私が小学生の頃、怪談が流行った時期がある。
図書室では『学校の怪談』というような本が人気となり、その本を数人で一緒に読むこともあった。
その中で私たちは座敷童子という存在を知った。子どもの姿をしており家に富をもたらす存在だ。
ある時、友だちが座敷童子が家に住み着いているかどうか確認する方法があると教えてくれた。
それはこんな方法だ。
時間は深夜の2時台。家の中の窓のある部屋一つのみを豆電球の明かりにし、それ以外の部屋の電気は消す。
この際、豆電球の点いている部屋は窓とカーテンを少しだけ開けて外からも部屋の中が少しだけ見えるようにする。
準備ができたら家の外に出て、豆電球の点いてる部屋に向かって、
「座敷童子さま、座敷童子さま、そこにいればお顔をお見せください。」
と声をかける。もしその家に座敷童子がいれば窓の隙間から座敷童子が顔を覗かせるというものだ。
これだけ聞くといたってシンプルな方法だ。しかし深夜の2時台というのが小学生には難しいこともあり実践したという話を聞くことはなく、そもそもこの方法を教えてくれた友だちも自分でやったことは無いと話していた。
ただ私はだからこそ自分が一番最初にやってみんなに報告したいと思っていた。
ある日の土曜日、家族が寝静まったのを確認した私は意を決してこの方法を試みることにした。

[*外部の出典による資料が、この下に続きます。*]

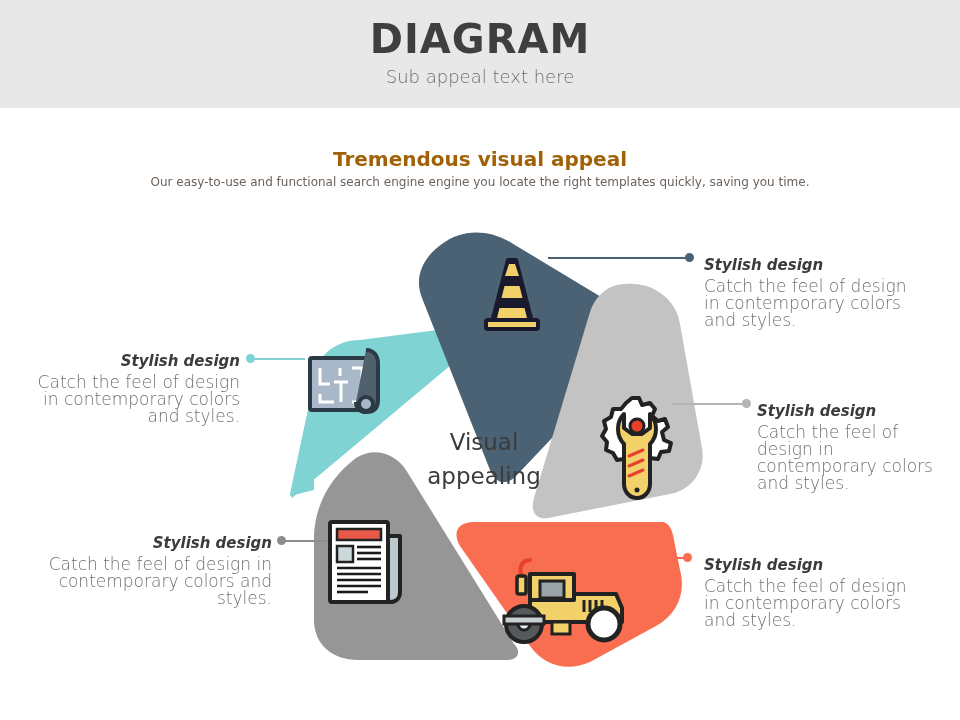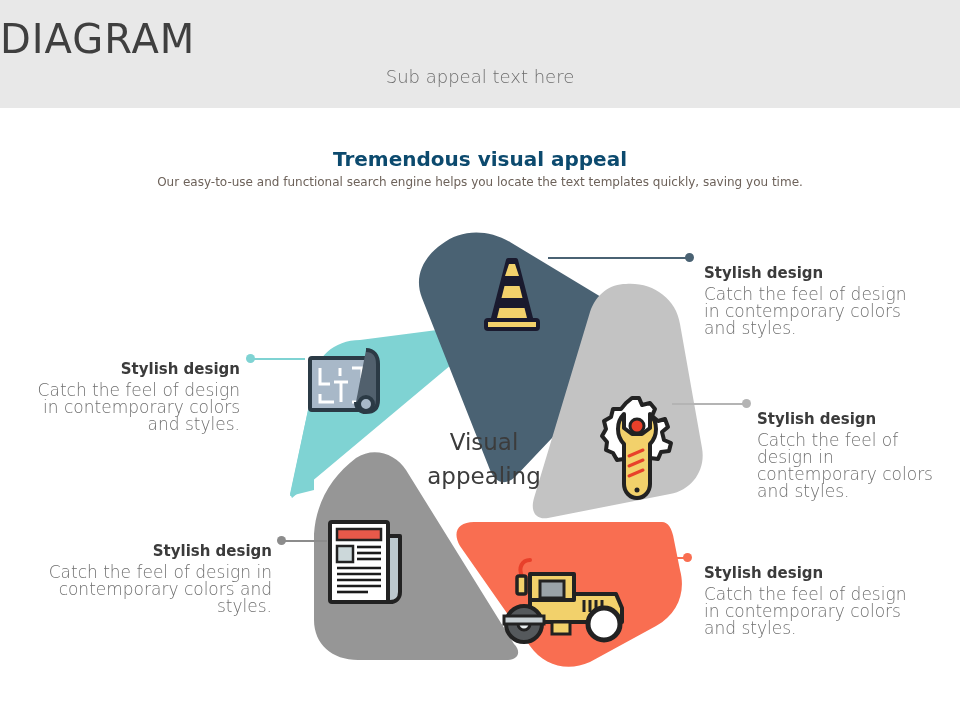--- a/index.html
+++ b/index.html
@@ -16,8 +16,8 @@
     background:#e8e8e8;
   }
   .deck-title{
-    position:absolute;left:0;top:16px;width:960px;text-align:left;
-    font-size:40px;font-weight:normal;color:#3f3f3f;
+    position:absolute;left:0;top:16px;width:960px;text-align:center;
+    font-size:40px;font-weight:bold;color:#3f3f3f;
     letter-spacing:1px;line-height:46px;
   }
   .deck-subtitle{

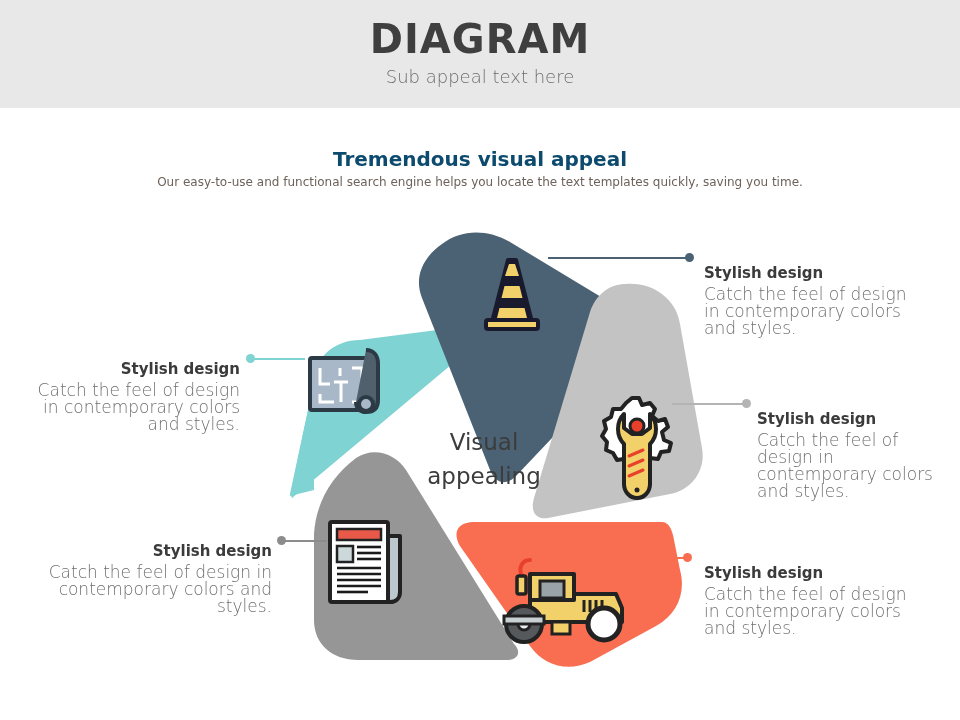--- a/index.html
+++ b/index.html
@@ -28,7 +28,7 @@
   
   .section-title{
     position:absolute;left:0;top:146px;width:960px;text-align:center;
-    font-size:20px;font-weight:bold;color:#0c4a6e;line-height:26px;
+    font-size:20px;font-weight:bold;color:#a16207;line-height:26px;
   }
   .section-desc{
     position:absolute;left:80px;top:174px;width:800px;text-align:center;

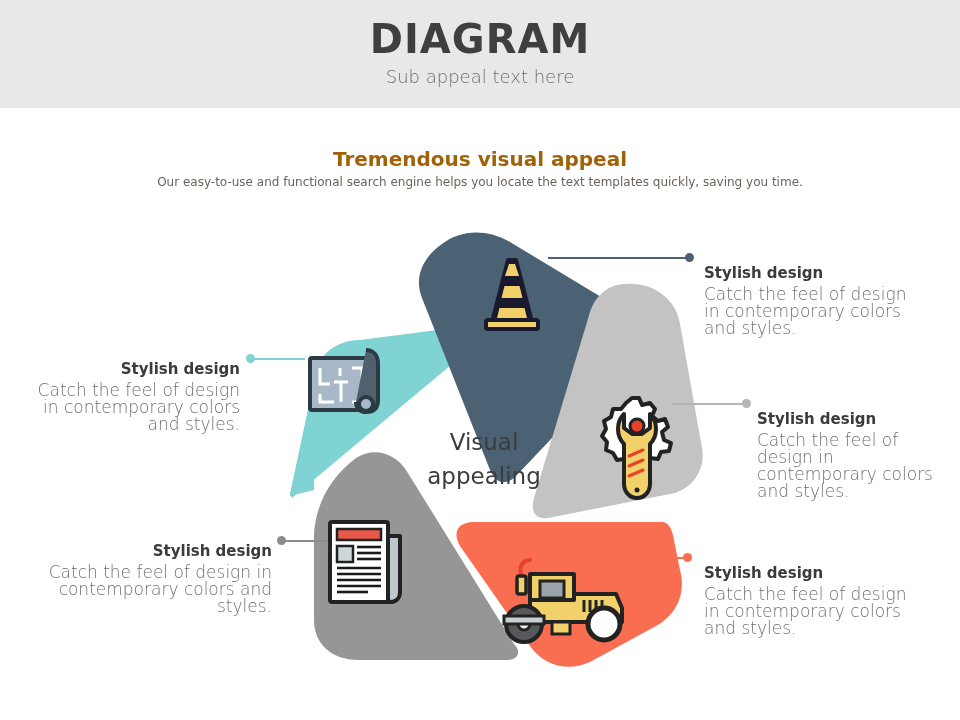--- a/index.html
+++ b/index.html
@@ -70,7 +70,7 @@
   <div class="deck-subtitle">Sub appeal text here</div>
 
   <div class="section-title">Tremendous visual appeal</div>
-  <div class="section-desc">Our easy-to-use and functional search engine helps you locate the text templates quickly, saving you time.</div>
+  <div class="section-desc">Our easy-to-use and functional search engine engine you locate the right templates quickly, saving you time.</div>
 
   <svg id="wheel" viewBox="0 0 512 450">
 

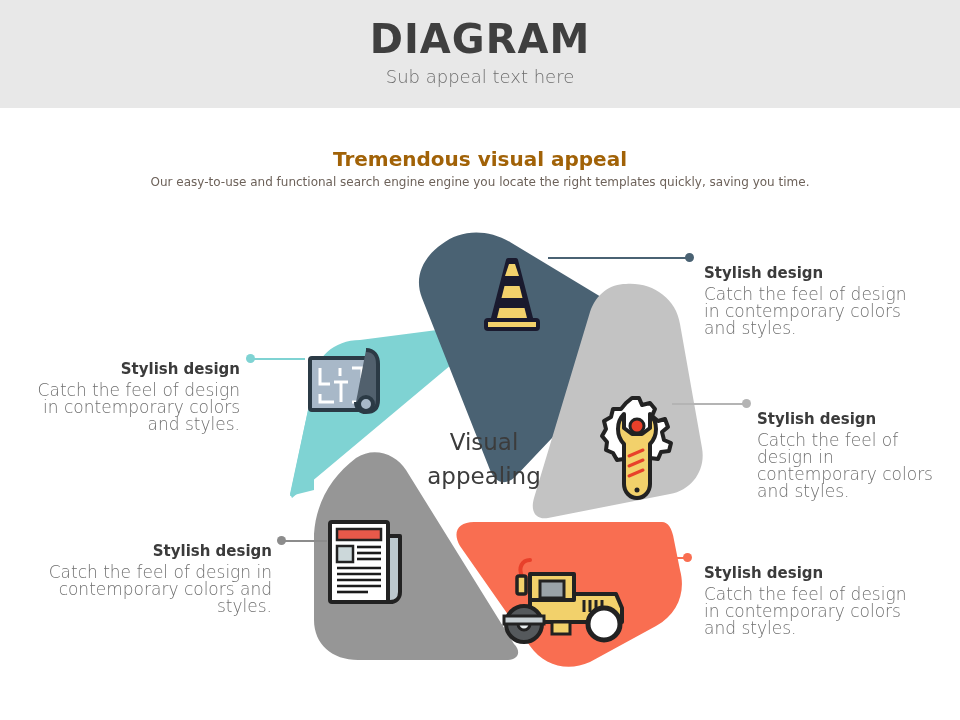--- a/index.html
+++ b/index.html
@@ -42,7 +42,8 @@
   .callout{position:absolute;}
   .callout .c-title{
     font-size:15px;font-weight:bold;color:#3b3b3b;line-height:19px;
-    margin:12px 0 3px 0;
+    margin:4px 0 3px 0;
+    font-style:italic;
   }
   .callout .c-body{
     font-size:17px;color:#6f6f6f;line-height:17px;margin:0;font-weight:300;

2階にある自分の部屋の豆電球を点け、部屋の窓とカーテンを少し開ける。ちょうど人の顔一つ分ぐらいの隙間を作った。
それ以外の部屋はもう真っ暗だ。
私は音を立てないようにしながら庭へ出た。
見上げると自分の部屋からわずかにオレンジ色の明かりが漏れている。
私はそこへ控えめに声をかけた。
「座敷童子さま、座敷童子さま、そこにいればお顔をお見せください。」
何も起こらない。当然だ。でも何か起こるかもしれない。そう思って少しの間部屋を眺めていた。
その時だ。
窓の隙間からぬっと黒い顔のようなものが出てきて
「いないよ。」
と低い男の声で言うとそれはすぐに部屋の中に引っ込んでいった。
突然のことに私は驚き、そして怖くなり急いで家の中に入った。しかし自分の部屋には怖くて戻れず、結局リビングで震えながら夜明けを待った。
それから今に至るまであの顔のようなものを見ることは無い。ただわずかに光が漏れる部屋の窓などを見ると反射的に顔を背ける癖がついてしまった。
なんだかあれがまた出てきてしまいそうで。